Esse influenzarono enormemente la cultura Jomon dei luoghi, introducendo le
tecniche di coltura del riso su terreno sommerso,tecniche agrarie di bonifica e
drenaggio dei terreni, nuove tecniche tessili, l'utilizzo di utensili di legno
con rinforzi di ferro, ma soprattutto l’introduzione quasi contemporanea delle
tecniche di fusione e forgiatura del ferro e del bronzo.
Una nota particolare da farsi è che il ferro viene utilizzato all’epoca per la
realizzazione di oggetti ad uso domestico e quotidiano, mentre il bronzo era
riservato per la realizzazione di oggetti di culto o comando, le campane in
bronzo
Dotaku ne sono un esempio.
La distribuzione di oggetti metallici in bronzo nell’ epoca Yayoi hanno
collocazione diversa nelle varie Isole.
Le campane Dotaku, inizialmente furono realizzate secondo lo stile e la tecnica
prettamente di influenza Coreana, le stesse poi verranno fuse e ornate con una
tecnica personale contenendo disegni stilizzati di scene di caccia,di vita
quotidiana,ecc. e le stesse sono state rinvenute prevalentemente nell’isola di
Honshu.
Le punte di lancia e di alabarda nelle isole meridionali di Shikoku e Kyushu,
mentre le spade nella zona compresa fra le isole di Honshu, Shikoku e Kyushu
(mare interno).
Il termine Yayoi che identifica questo periodo stà ad indicare il nuovo modo di
realizzare ceramiche non più attraverso operazioni manuali ma con l’utilizzo di
un nuovo strumento tecnico per l’appunto
il Tornio,le
stesse saranno liscie e alcune verranno dipinte.

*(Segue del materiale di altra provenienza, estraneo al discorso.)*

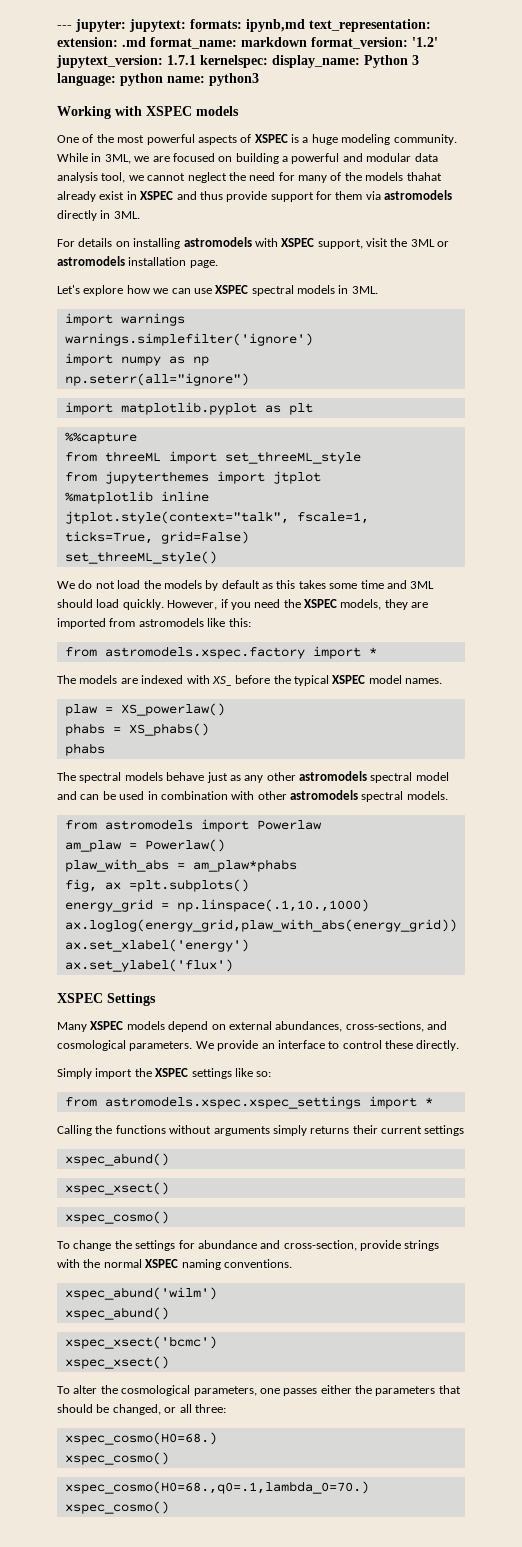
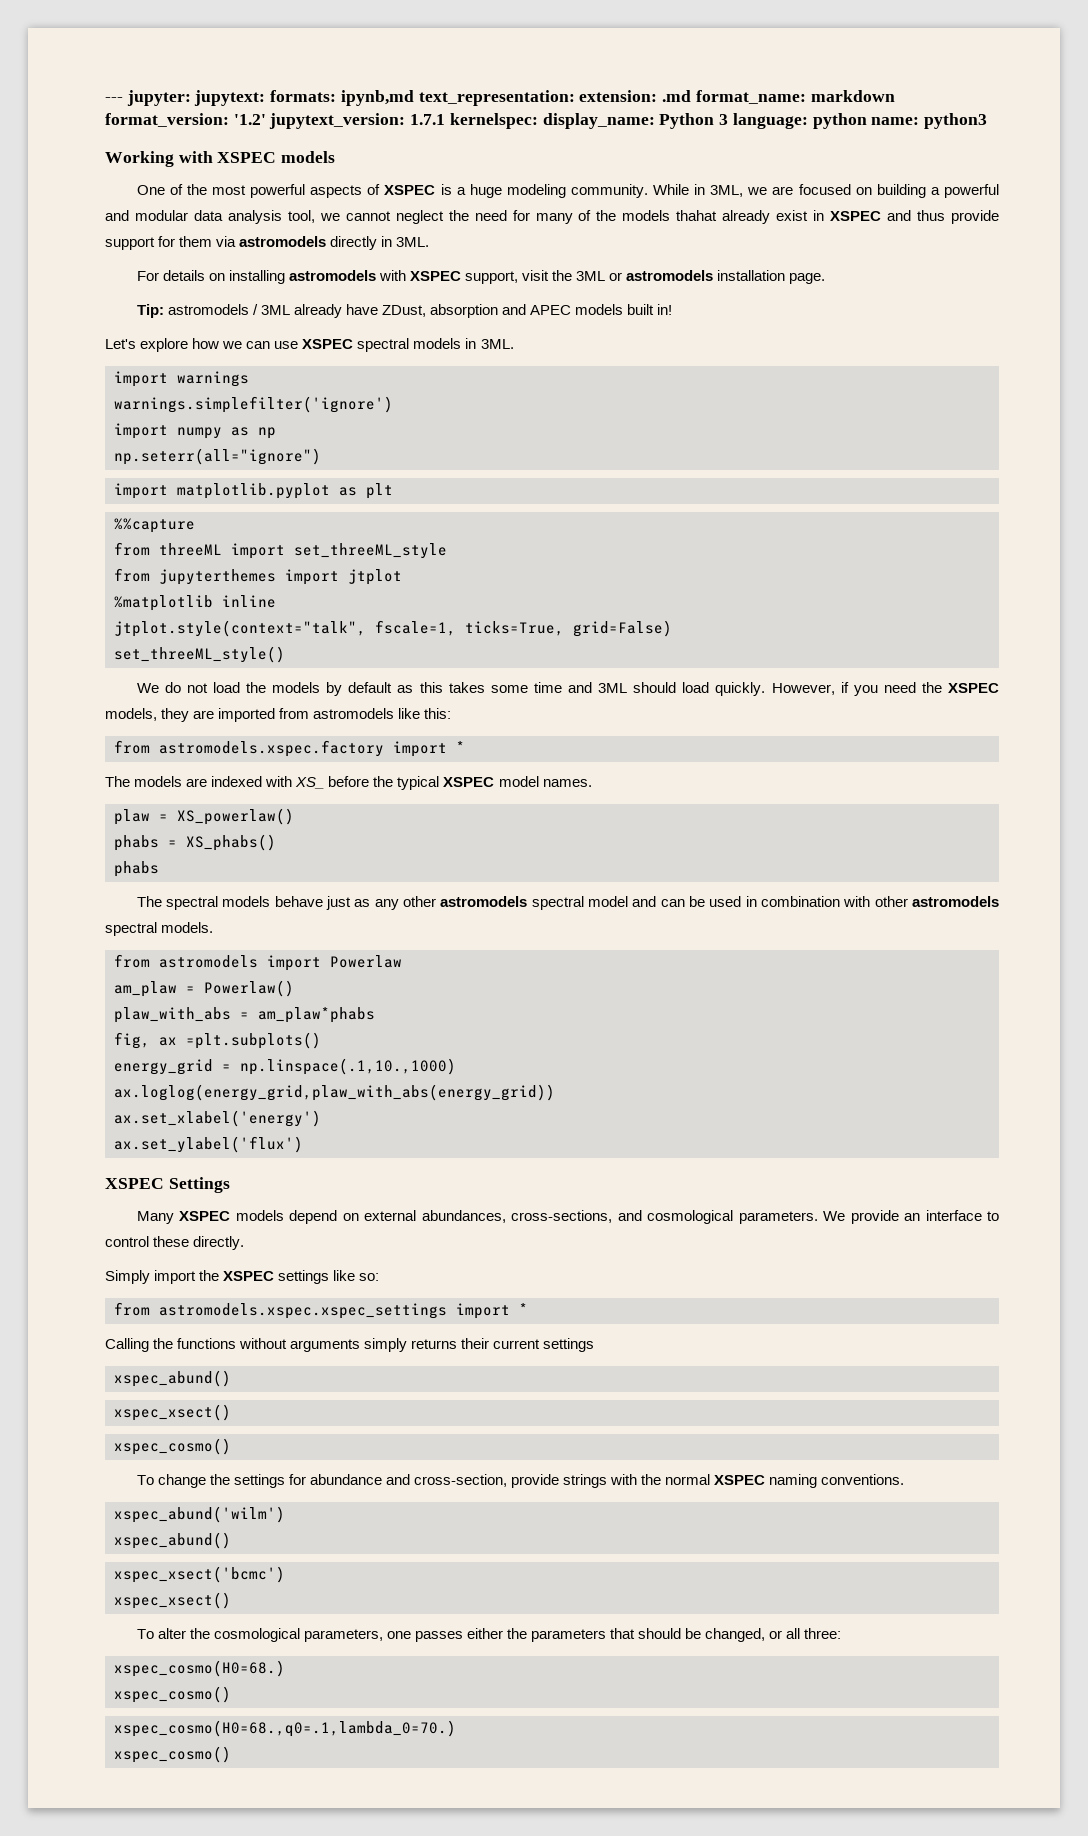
+ Tip: astromodels / 3ML already have ZDust, absorption and APEC models built in!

La conoscenza tecnica porta inevitabilmente alla nascita di organizzazioni
sociali basate su forme di casato in villaggi agricoli ,che attraverso
successive evoluzioni e divari porteranno alla nascita di classi dominanti e
classe soggette.
I vari villaggi unitosi e divenuti piccoli regni iniziarono a lottare per
conquistare nuove terre coltivabili.